The China Press
- Owner: Asian Culture and Media Group (Ya Zhou Wen Hua Enterprises Limited N.Y.)
- Founded: 1990; 36 years ago
- Political alignment: Chinese Communist Party
- Language: Chinese (in Simplified Chinese characters)
- Headquarters: 15 East 40th Street New York, NY 10016 U.S.
- ISSN: 1051-0125
- OCLC number: 21743712
- Website: www.qiaobaous.com

= The China Press =

Chinese-language newspaper published in the United States

The China Press (侨报), commonly called Qiaobao, is a pro-Chinese Communist Party (CCP) Chinese-language newspaper published in the United States. It covers general interest topics with an emphasis on news about the United States and China, and publishes daily and weekly editions.

== History ==
The China Press was founded in 1990 by personnel dispatched to the U.S. from the Overseas Chinese Affairs Office (OCAO) under China's State Council and its China News Service to counter negative perceptions of the Chinese government following the 1989 Tiananmen Square protests and massacre.

The China Press is formally owned by Asian Culture and Media Group, which also owns SinoVision. The parent of Ya Zhou Wen Hua Enterprises Limited (N.Y.) is Hong Kong's Ya Zhou Wen Hua Enterprises Ltd, established by OCAO as a front before the 1997 handover of Hong Kong to the People's Republic of China. The Hong Kong company also owns Nouvelles d’Europe (歐洲時報), the latter being the largest overseas Chinese media network in Europe linked to the CCP's United Front Work Department (UFWD). All five shareholders of the Hong Kong company are linked to the UFWD or OCAO.

According to Reporters Without Borders, The China Press and SinoVision are "discreetly controlled by the Chinese authorities and use content taken directly from China's state media." According to academics Larry Diamond and Orville Schell, OCAO "set up the firm in the early 1990s but hid its financial role."

Former China News Service journalist, Xie Yining, served as chairman of The China Press until his killing by another newspaper employee, Zhong Qi Chen, in 2018.

According to academic Wanning Sun, The China Press, along with The Epoch Times, World Journal, Sing Tao, and Ming Pao, are the major newspapers serving overseas Chinese communities in the United States and Canada. As of 2020, The China Press reached more than 100,000 Chinese readers across at least 15 major cities in the United States, including Los Angeles, San Francisco, Chicago, New York, Houston, Boston, and Washington, DC.

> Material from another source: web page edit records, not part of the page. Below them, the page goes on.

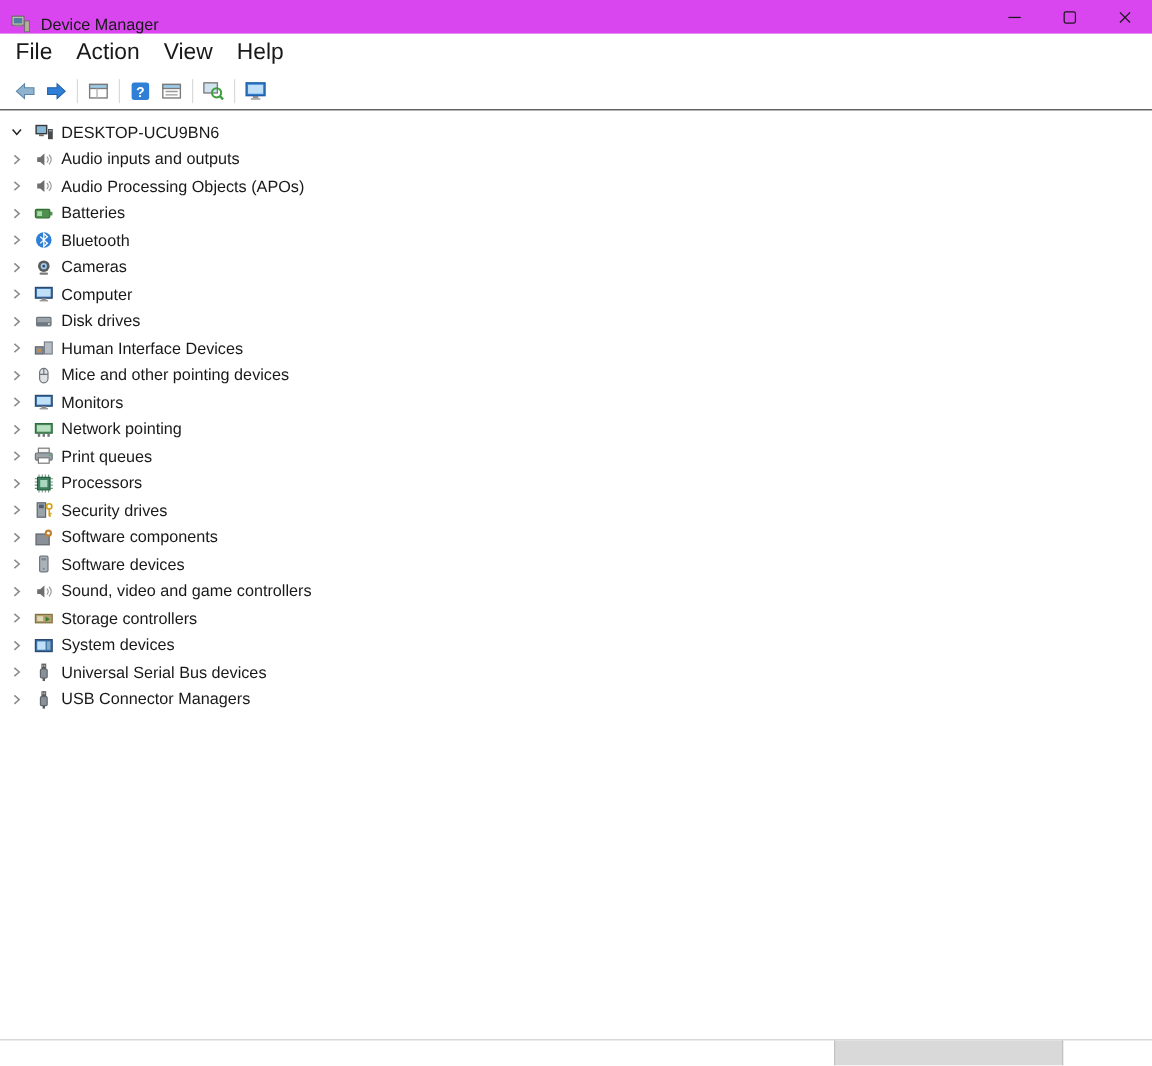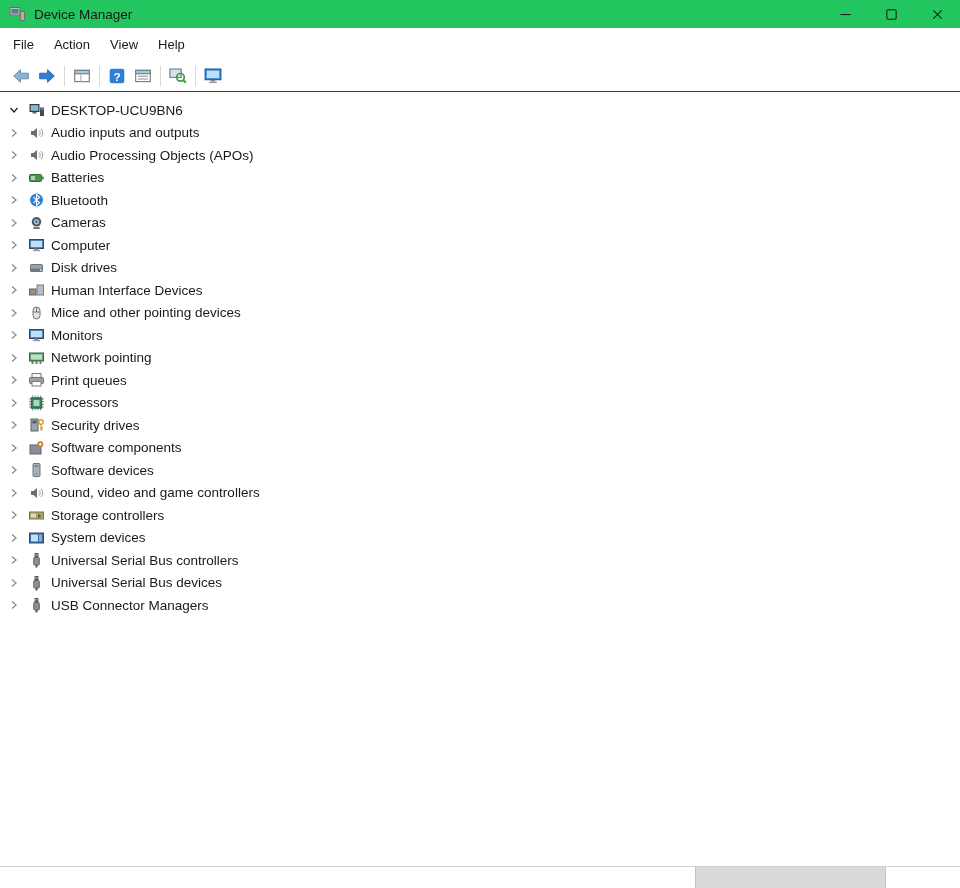--- a/index.html
+++ b/index.html
@@ -4,29 +4,29 @@
 <style>
   * { margin:0; padding:0; box-sizing:border-box; }
   html,body { width:960px; height:888px; }
   body {
     font-family:"Liberation Sans", sans-serif;
     background:#ffffff;
     color:#191919;
     overflow:hidden;
     position:relative;
   }
-  .titlebar { height:28px; display:flex; align-items:center; padding-left:9px; background:#22c55e; }
+  .titlebar { height:28px; display:flex; align-items:flex-end; padding-left:9px; background:#d946ef; }
   .app-icon { width:16px; height:16px; margin-right:9px; display:inline-flex; }
   .app-icon svg, .tool-btn svg, .item-icon svg, .chev svg, .caption-btn svg { width:100%; height:100%; display:block; }
   .title-text { font-size:13.5px; }
   .caption-buttons { margin-left:auto; display:flex; height:28px; }
   .caption-btn { width:46px; height:28px; display:flex; align-items:center; justify-content:center; }
   .caption-btn span { width:15px; height:15px; display:inline-flex; }
 
-  .menubar { height:32px; display:flex; align-items:center; padding-left:3px; font-size:13px; }
+  .menubar { height:32px; display:flex; align-items:center; padding-left:3px; font-size:19px; }
   .menu-item { padding:6px 10px; }
 
   .toolbar { height:32px; display:flex; align-items:center; padding-left:8px; border-bottom:1px solid #3f3f3f; }
   .tool-btn { width:26px; height:24px; display:flex; align-items:center; justify-content:center; }
   .tool-btn span { width:18px; height:18px; display:inline-flex; }
   .tool-sep { width:1px; height:20px; background:#d9d9d9; margin:0 4px; }
 
   .tree { padding-top:7px;text-align:center; }
   .row { height:22.5px; display:flex; align-items:center; padding-left:6px; }
   .row.child { }
@@ -465,54 +465,37 @@
         </span>
     <span class="item-icon">
           <svg viewBox="0 0 16 16" xmlns="http://www.w3.org/2000/svg">
             <rect x="6" y="1" width="4" height="4.5" fill="#5a5a5a"></rect>
             <line x1="7.2" y1="2" x2="7.2" y2="3.6" stroke="#dddddd" stroke-width="0.7"></line>
             <line x1="8.8" y1="2" x2="8.8" y2="3.6" stroke="#dddddd" stroke-width="0.7"></line>
             <rect x="5.2" y="5.5" width="5.6" height="7.5" rx="1" fill="#8a9098" stroke="#5f656d"></rect>
             <rect x="7" y="13" width="2" height="2.5" fill="#5a5a5a"></rect>
           </svg>
         </span>
-    <span class="tree-label">Universal Serial Bus controllers</span>
+    <span class="tree-label">Universal Serial Bus devices</span>
   </div>
       <div class="row child">
     <span class="chev">
           <svg viewBox="0 0 16 16" xmlns="http://www.w3.org/2000/svg">
             <path d="M6 4.5L10 8l-4 3.5" fill="none" stroke="#8c8c8c" stroke-width="1.3"></path>
           </svg>
         </span>
     <span class="item-icon">
           <svg viewBox="0 0 16 16" xmlns="http://www.w3.org/2000/svg">
             <rect x="6" y="1" width="4" height="4.5" fill="#5a5a5a"></rect>
             <line x1="7.2" y1="2" x2="7.2" y2="3.6" stroke="#dddddd" stroke-width="0.7"></line>
             <line x1="8.8" y1="2" x2="8.8" y2="3.6" stroke="#dddddd" stroke-width="0.7"></line>
             <rect x="5.2" y="5.5" width="5.6" height="7.5" rx="1" fill="#8a9098" stroke="#5f656d"></rect>
             <rect x="7" y="13" width="2" height="2.5" fill="#5a5a5a"></rect>
           </svg>
         </span>
-    <span class="tree-label">Universal Serial Bus devices</span>
-  </div>
-      <div class="row child">
-    <span class="chev">
-          <svg viewBox="0 0 16 16" xmlns="http://www.w3.org/2000/svg">
-            <path d="M6 4.5L10 8l-4 3.5" fill="none" stroke="#8c8c8c" stroke-width="1.3"></path>
-          </svg>
-        </span>
-    <span class="item-icon">
-          <svg viewBox="0 0 16 16" xmlns="http://www.w3.org/2000/svg">
-            <rect x="6" y="1" width="4" height="4.5" fill="#5a5a5a"></rect>
-            <line x1="7.2" y1="2" x2="7.2" y2="3.6" stroke="#dddddd" stroke-width="0.7"></line>
-            <line x1="8.8" y1="2" x2="8.8" y2="3.6" stroke="#dddddd" stroke-width="0.7"></line>
-            <rect x="5.2" y="5.5" width="5.6" height="7.5" rx="1" fill="#8a9098" stroke="#5f656d"></rect>
-            <rect x="7" y="13" width="2" height="2.5" fill="#5a5a5a"></rect>
-          </svg>
-        </span>
     <span class="tree-label">USB Connector Managers</span>
   </div>
     </div>
 </div>
 
 <div class="footer">
   <div class="footer-panel"></div>
 </div>
 
 </body></html>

Unlike other newspapers linked to Chinese state media, The China Press has been noted as not having registered under the Foreign Agents Registration Act (FARA).

== Reception ==
===Chinese Communist Party influence===
A 2001 report on Chinese media censorship by the Jamestown Foundation cited The China Press as one of four major overseas Chinese newspapers directly or indirectly controlled by the Chinese government.

The dominant Chinese media vehicle in America is the newspaper," wrote the report's lead author Mei Duzhe. "Four major Chinese newspapers are found in the U.S.—World Journal, Sing Tao Daily, Ming Pao Daily News, and The China Press. Of these four, three are either directly or indirectly controlled by the government of Mainland China, while the fourth (run out of Taiwan) has recently begun bowing to pressure from the Beijing government.Other scholars and journalists have noted pro-Chinese Communist Party content in The China Press. Its take on China-related topics tends to align with state media inside China, and its content often appears on mainland Chinese state news sites.